Start of Extracted entries

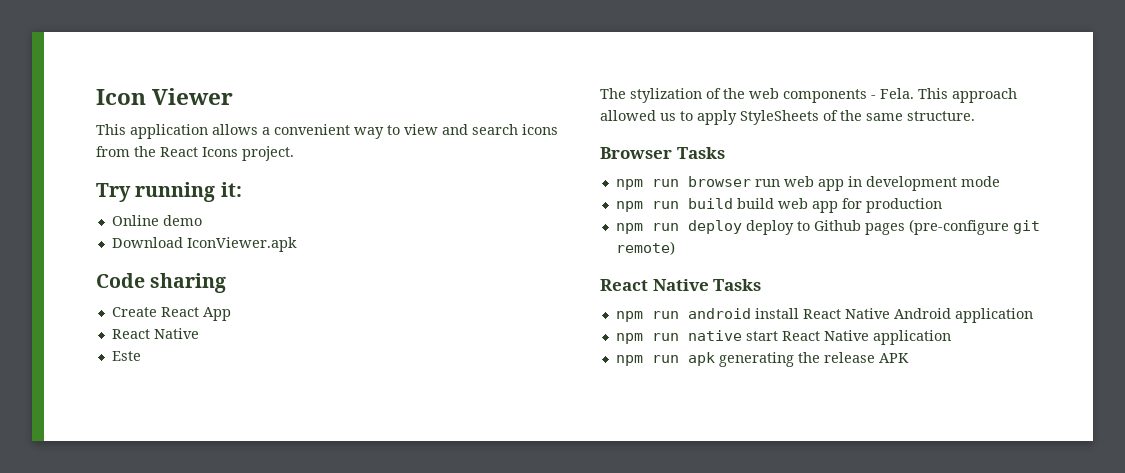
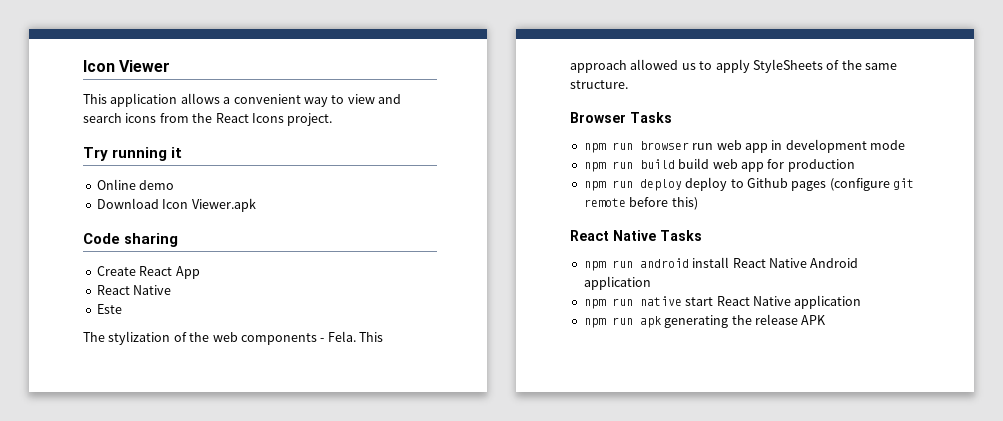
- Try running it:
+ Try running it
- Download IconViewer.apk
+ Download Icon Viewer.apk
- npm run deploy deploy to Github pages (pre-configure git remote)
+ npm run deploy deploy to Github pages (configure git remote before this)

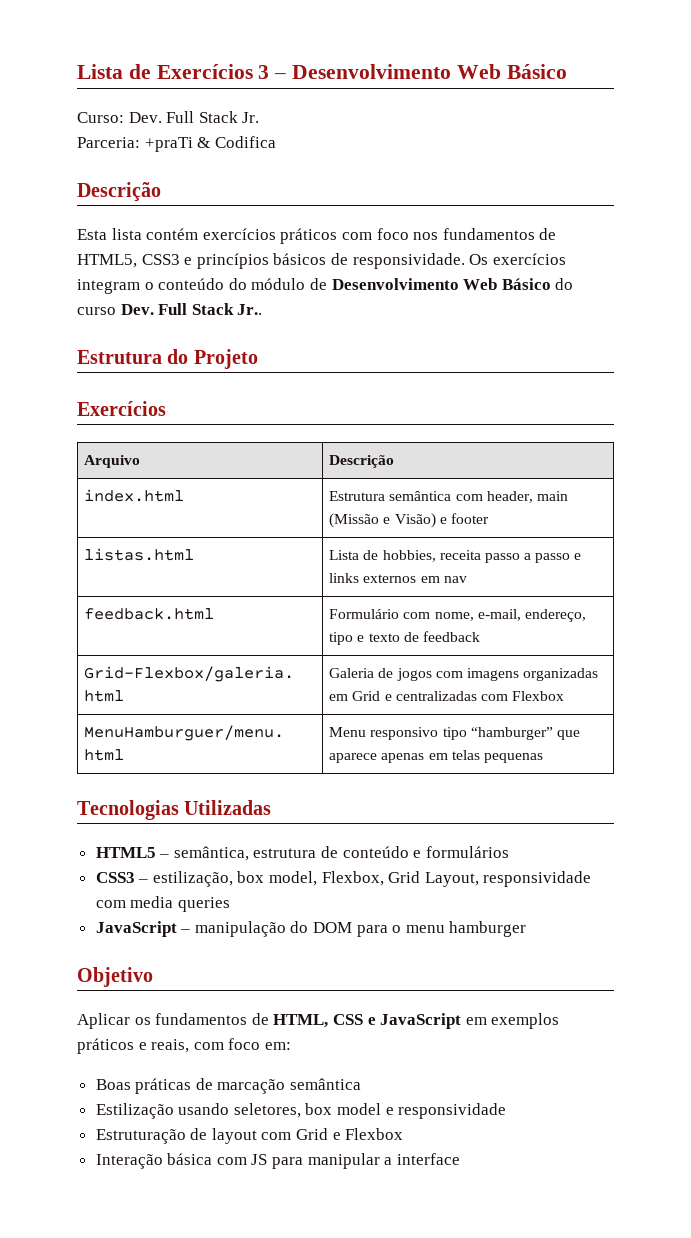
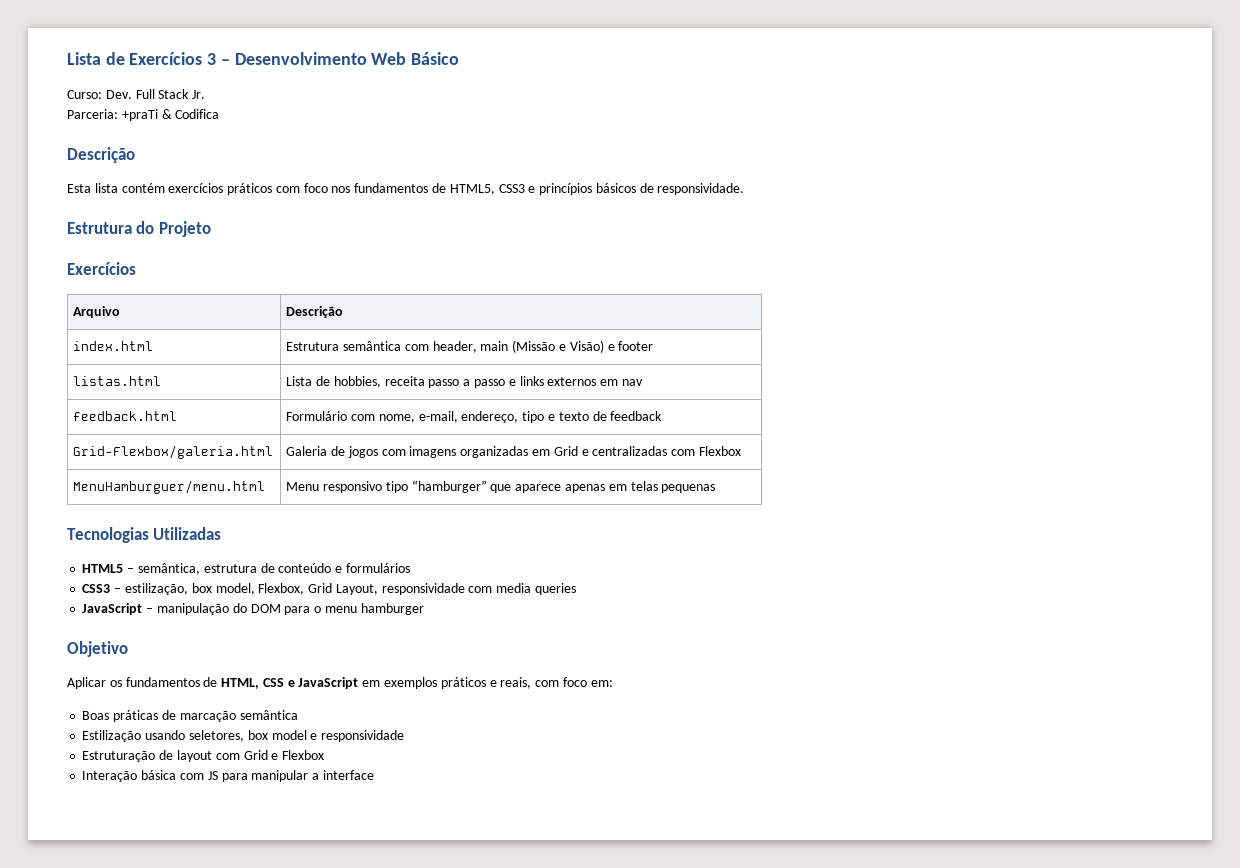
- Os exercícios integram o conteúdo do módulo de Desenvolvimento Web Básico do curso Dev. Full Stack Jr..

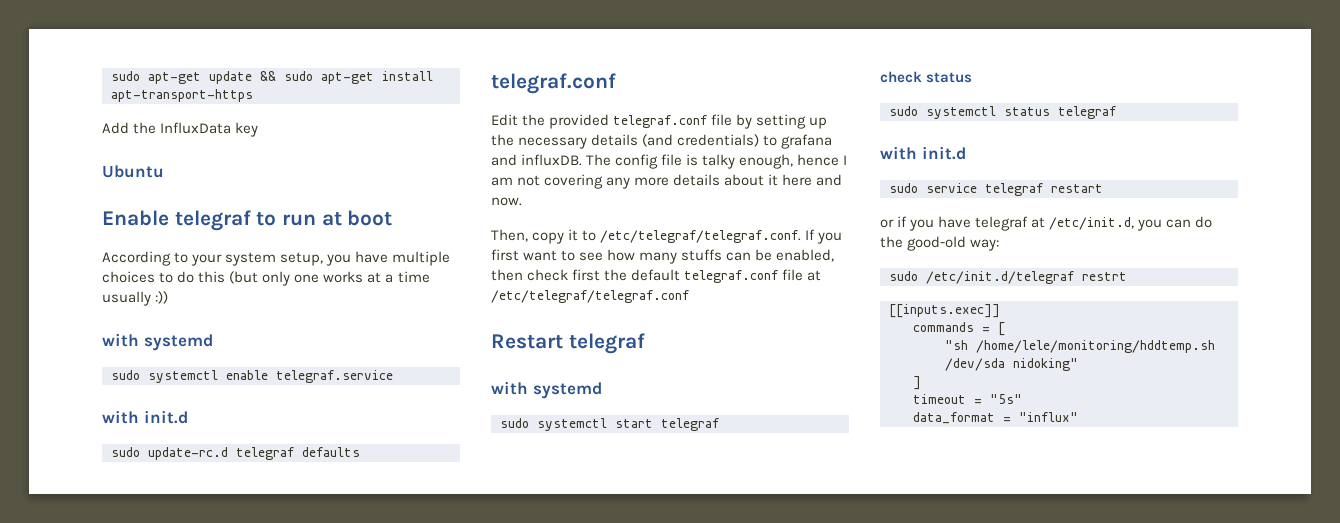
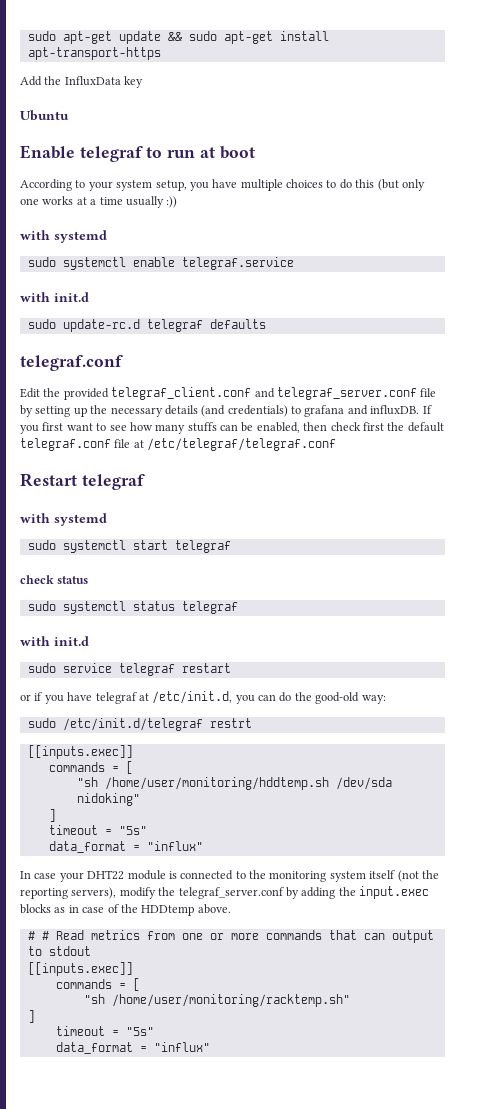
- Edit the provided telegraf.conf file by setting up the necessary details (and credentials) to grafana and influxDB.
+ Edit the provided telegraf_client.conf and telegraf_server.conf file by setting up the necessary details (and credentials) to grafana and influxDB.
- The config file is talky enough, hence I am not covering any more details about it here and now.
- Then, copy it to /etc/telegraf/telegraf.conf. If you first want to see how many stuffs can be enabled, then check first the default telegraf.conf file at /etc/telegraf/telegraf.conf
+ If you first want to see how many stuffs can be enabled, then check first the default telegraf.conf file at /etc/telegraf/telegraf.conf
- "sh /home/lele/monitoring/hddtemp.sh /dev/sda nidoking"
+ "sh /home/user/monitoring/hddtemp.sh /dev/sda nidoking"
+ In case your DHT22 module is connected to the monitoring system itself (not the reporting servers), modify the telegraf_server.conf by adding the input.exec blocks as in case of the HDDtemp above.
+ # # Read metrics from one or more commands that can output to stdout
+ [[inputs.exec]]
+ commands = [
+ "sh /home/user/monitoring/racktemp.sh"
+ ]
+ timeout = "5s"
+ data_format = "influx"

End of Extracted entries

**Task**
Search the entries for the string "many" and copy each line where it occurs.

**Written solution**
- Then, copy it to /etc/telegraf/telegraf.conf. If you first want to see how many stuffs can be enabled, then check first the default telegraf.conf file at /etc/telegraf/telegraf.conf
+ If you first want to see how many stuffs can be enabled, then check first the default telegraf.conf file at /etc/telegraf/telegraf.conf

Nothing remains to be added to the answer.